The disequilibrium causes increased penumbra which makes the dose profiles less sharp because
the photon can spread beyond the treatment field. Also, greater penumbra is caused by higher
energy beams. Going a step farther, if a field size at or under 5x5 cm2 is defined for the lung
treatment, electronic equilibrium can also be lost on the central axis which decreases the depth
dose drastically.2,3 When treating within an air cavity, such as the nasal cavity, the loss of
electronic equilibrium occurs at the cavity surface. This can cause lower doses to the tissues
When considering the depth of tumor, the loss of electronic equilibrium also causes a buildup
dose at the depth of the tumor, especially when the electronic equilibrium is reestablished.
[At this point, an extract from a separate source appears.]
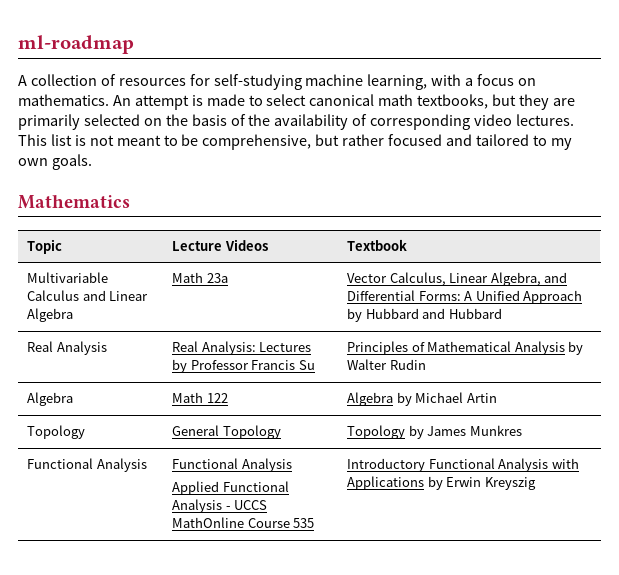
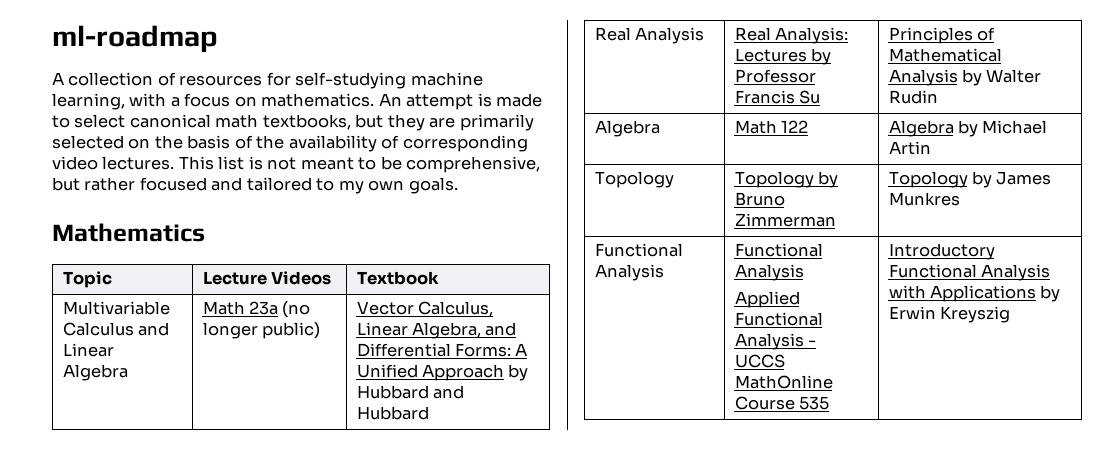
(228, 278) none -> [282,301,311,318] [202,322,320,339] (no longer public)
[172,425,281,439] General Topology -> [734,171,838,188] [734,192,785,206] [734,213,836,227] Topology by Bruno Zimmerman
The
restored equilibrium happens after the photons travel through the air-filled lung and interact with
higher density tissues. If the beam energy is increased, more forward moving photons are
produced, causing an underdosing of the target volume along the peripherals due to the reduction
in lateral scattering. Also, because the depth in the tumor at which equilibrium is reestablished is
greater for high energy photons, in comparison to lower energies, the target will be underdosed.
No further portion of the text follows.